While I understand the thinking I don't necessarily agree with the methodology. To me the goal of comprehension instruction is to activate the 'active reading brain' while the reader is reading, not to guide readers into a better understanding of a passage of text through my questioning and discussion.
I am wanting to habituate mental processes that stay with the reader and which they automatically use WHILE they are reading and when I am not there. This is best achieved when the text level is challenging (Hard Fun) but not HARD.
Our Informal Prose Inventory provides a good procedure for identifying what that appropriate level of text difficulty can be for each reader.
Establishing an Instructional Reading Age
There are three criteria a student must meet before moving on to the next level of difficulty. Once one (or more) of these criteria are NOT met, then we can assume that the level of text that they being tested on is their 'Instructional Level'. That is, a level of text that currently provides the appropriate amount of challenge for the comprehension skill level they have acquired.
WHAT ARE THE THREE CRITERIA?
The teacher selects a levelled passage and asks the student to read it aloud.
Accuracy: Pass rate 97%
As the student reads the teacher records the uncorrected miscues or errors. For the brain to be truly free to tackle the comprehension requirements of a piece of text, the accuracy level needs to be at least 97%. The reader must have sufficient command over the words they are reading to provide an accurate or close approximation of the correct pronunciation of MOST of the words. That means no more than 3 uncorrected miscues per 100 words.
If the accuracy rate falls below 97% the chance of interpreting the literal meaning of the passage while they are reading is greatly reduced.
Remember that reading accuracy is only the foundation that comprehension is built on. It is not a measure of comprehension in itself.
Retell: Pass rate 50%
The student then gets to reread the text silently (removing the performance anxiety of reading aloud) knowing that their next task is to retell the passage.
The reader must be able to retell at least 50% of the content to pass this criteria.

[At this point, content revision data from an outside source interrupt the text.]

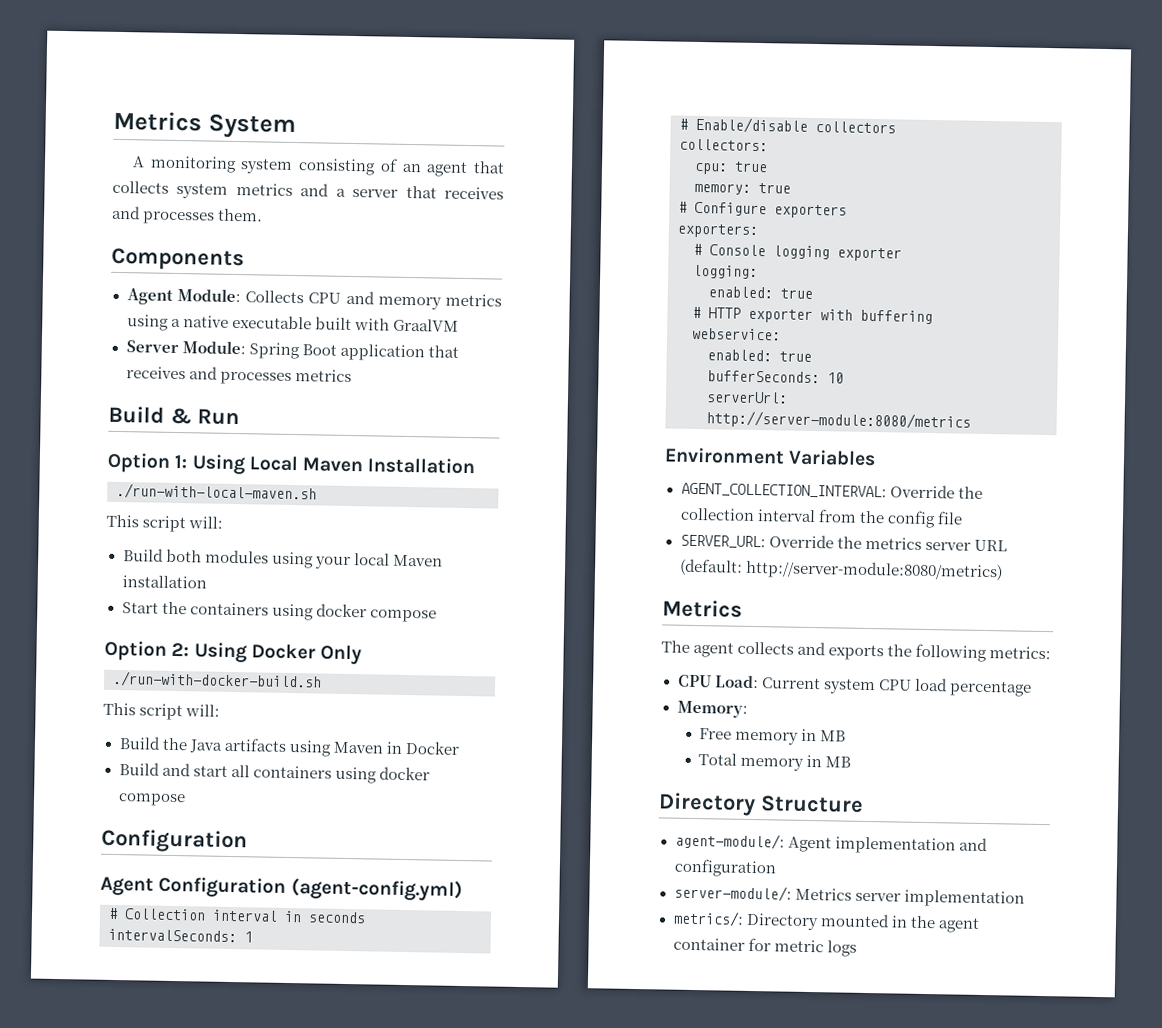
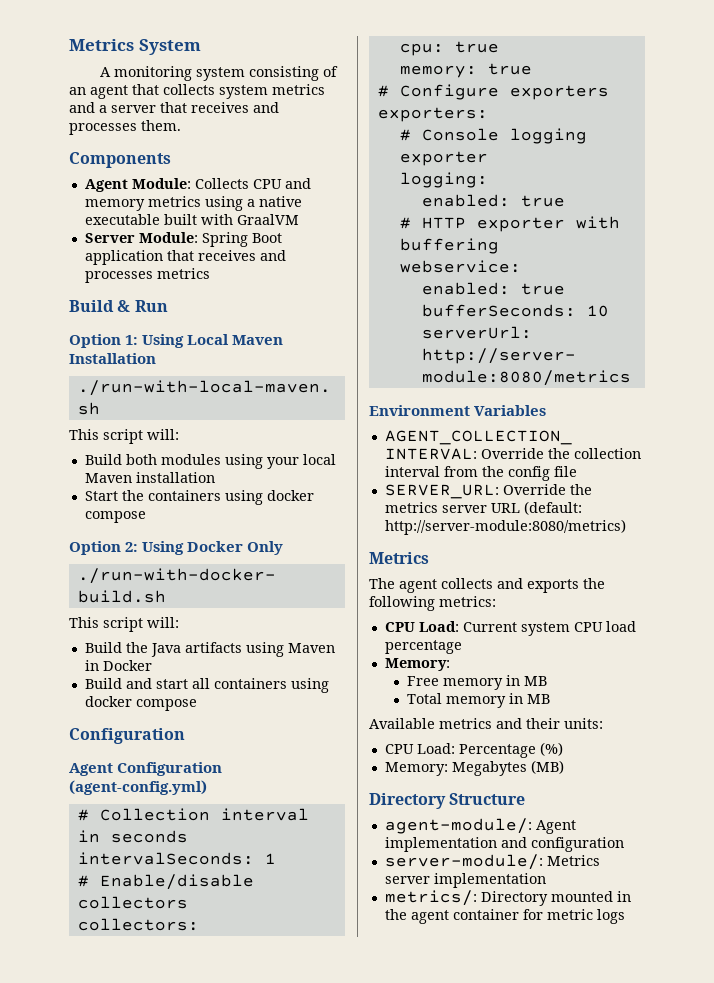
+ Available metrics and their units:
+ CPU Load: Percentage (%)
+ Memory: Megabytes (MB)

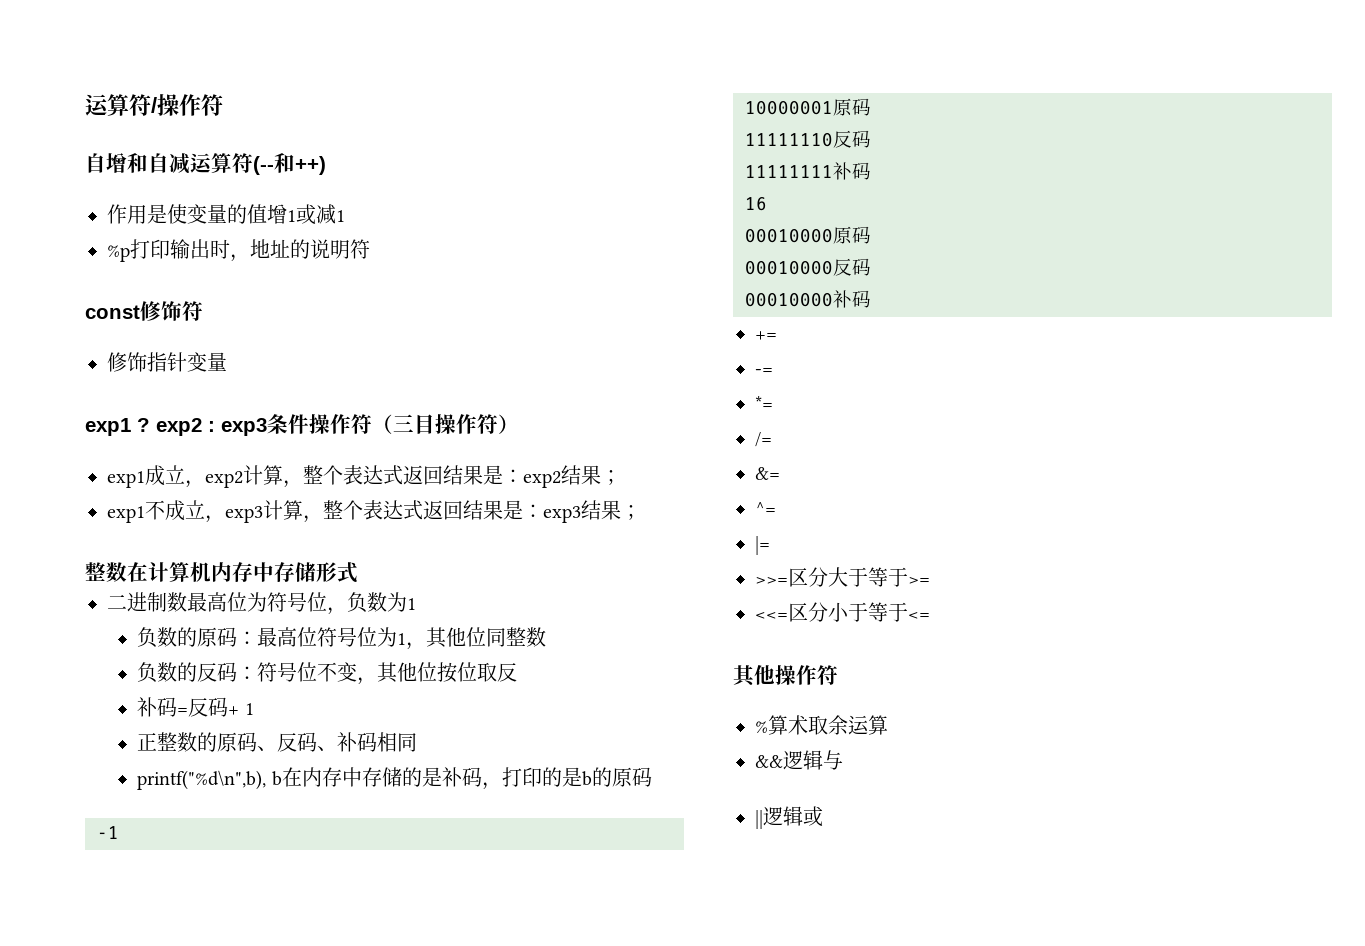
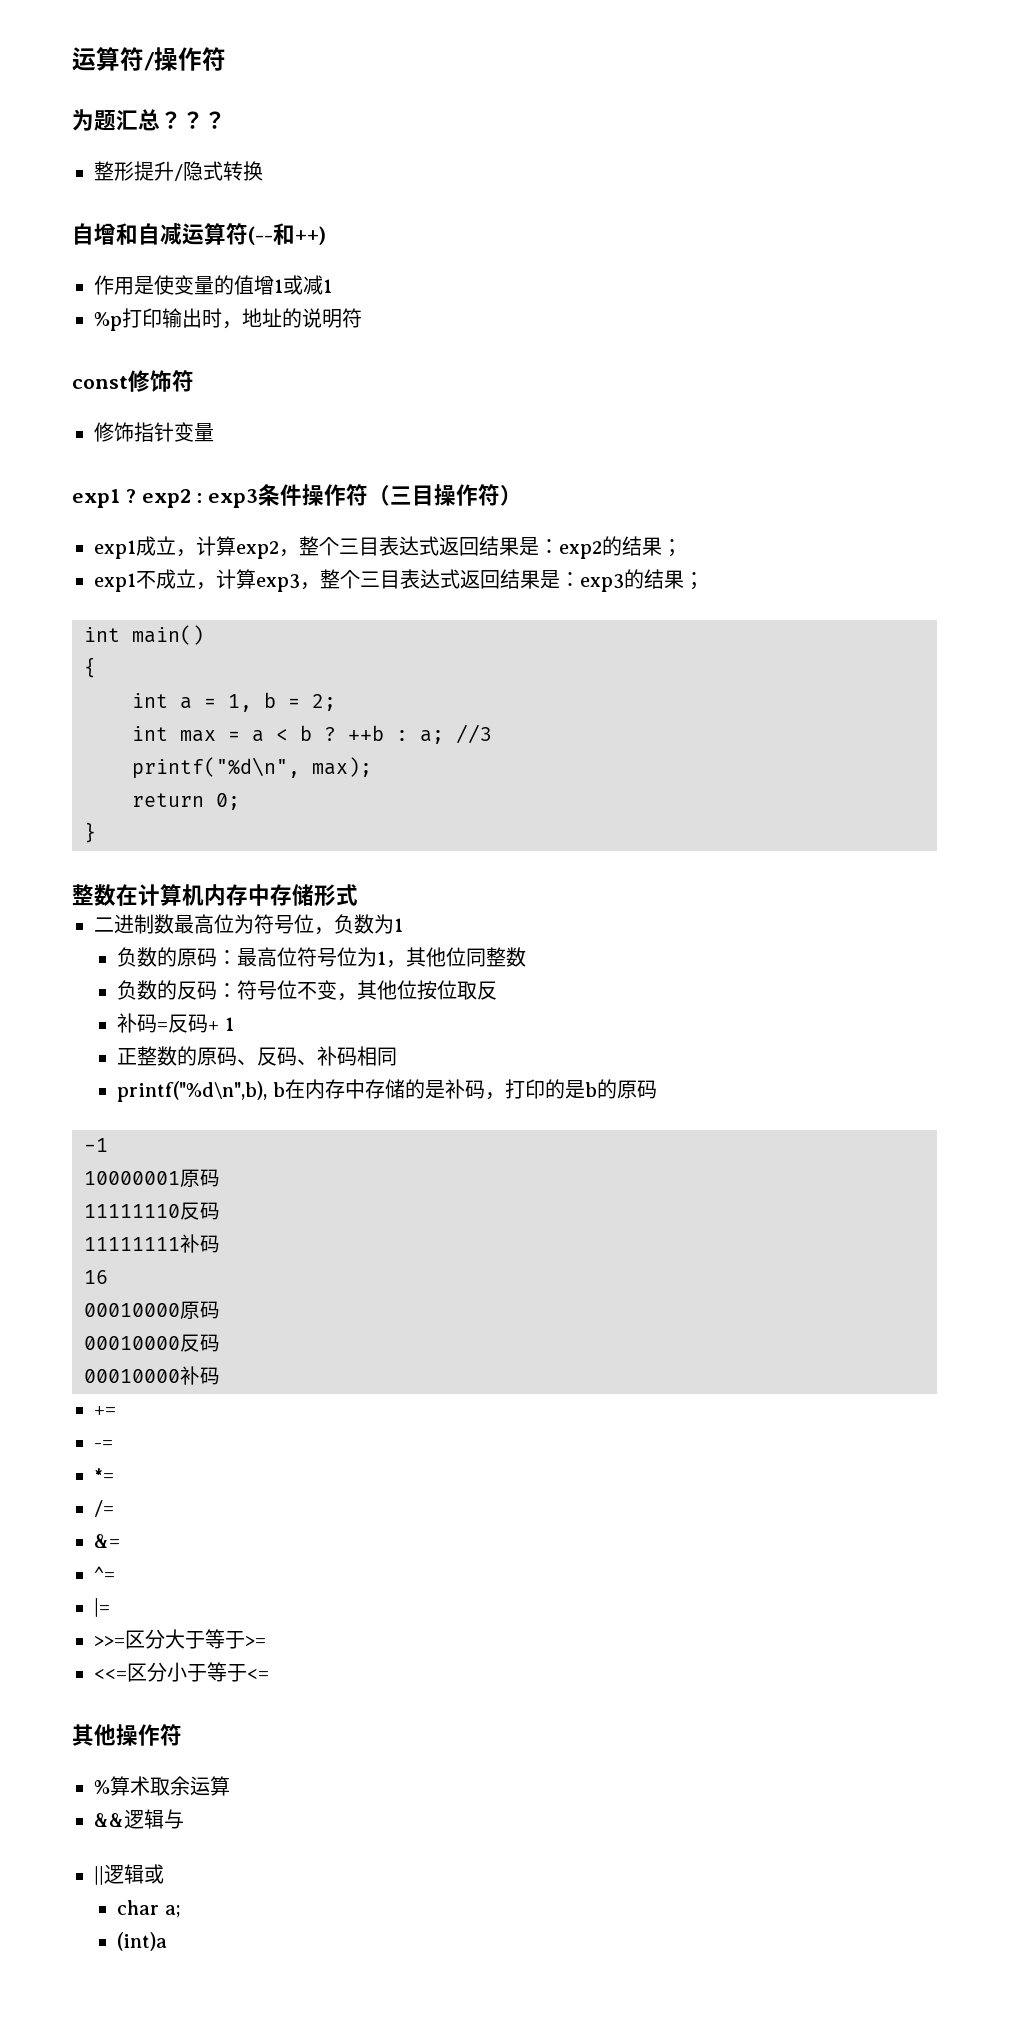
+ 为题汇总？？？
+ 整形提升/隐式转换
- exp1成立，exp2计算，整个表达式返回结果是：exp2结果；
+ exp1成立，计算exp2，整个三目表达式返回结果是：exp2的结果；
- exp1不成立，exp3计算，整个表达式返回结果是：exp3结果；
+ exp1不成立，计算exp3，整个三目表达式返回结果是：exp3的结果；
+ int main()
+ {
+ int a = 1, b = 2;
+ int max = a < b ? ++b : a; //3
+ printf("%d\n", max);
+ return 0;
+ }
+ char a;
+ (int)a

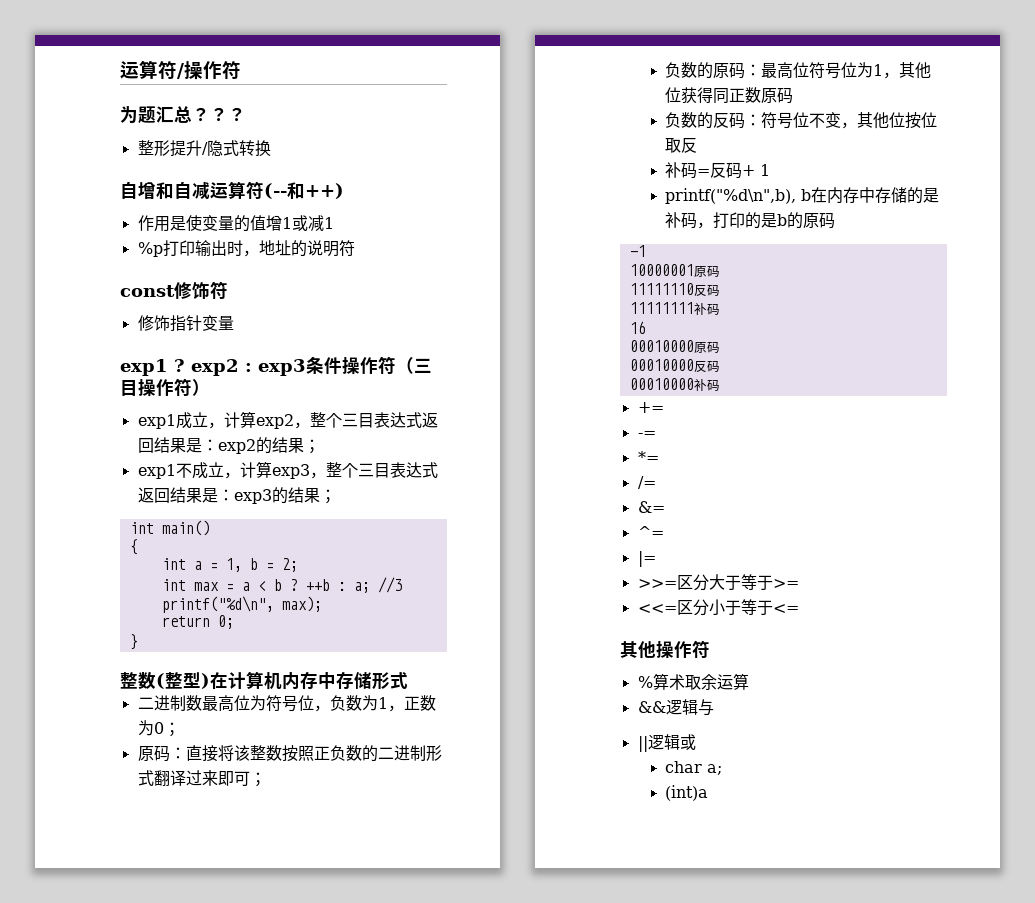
- 整数在计算机内存中存储形式
+ 整数(整型)在计算机内存中存储形式
- 二进制数最高位为符号位，负数为1
+ 二进制数最高位为符号位，负数为1，正数为0；
+ 原码：直接将该整数按照正负数的二进制形式翻译过来即可；
- 负数的原码：最高位符号位为1，其他位同整数
+ 负数的原码：最高位符号位为1，其他位获得同正数原码
- 正整数的原码、反码、补码相同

Often the score here is weak because the reader has not been expected to process the information and hold on to it. Until they can do this at the level being tested, it is pointless to move on to more difficult text even if they can read it accurately.
Alternatively, the complexity of the vocabulary and the sentence structure is creating roadblocks to understanding therefore they cannot unpack the literal meaning of the sentences as they are reading. Once again it is pointless to move on to more complex text if this is the case.
Answer Questions: Pass Rate 75%
This is the other measure of comprehension. The pass criteria is 75%, higher than the retell because the questions themselves provide clues about the content.
An inability to answer these questions indicates an obvious lack of processing the message.
Students may be able to score well on this measure while scoring low on the retell. This indicates that they are relying on the questions to prompt them back into the information they have read and identifies a weakness in their text processing.
Once again it is important to sure up the retelling ability before moving onto more complex text.
Having established an instructional level for a student I have achieved three things.
1. I have established a benchmark. I can come back later in the year and retest to see if that benchmark has been improved upon - the reader can now cope with more complex text.
2. I have identified an appropriate level of text difficulty that will produce the best effect during my reading lessons.
3. I will have a clear idea about my readers strengths and weaknesses at their instructional level. For example, the comprehension scores may be fine but they may still some decoding issues that could be addressed (accuracy is in the 94-97% range) or I have established that my reader is a very fluent decoder but a weak comprehender and I need to attend to this.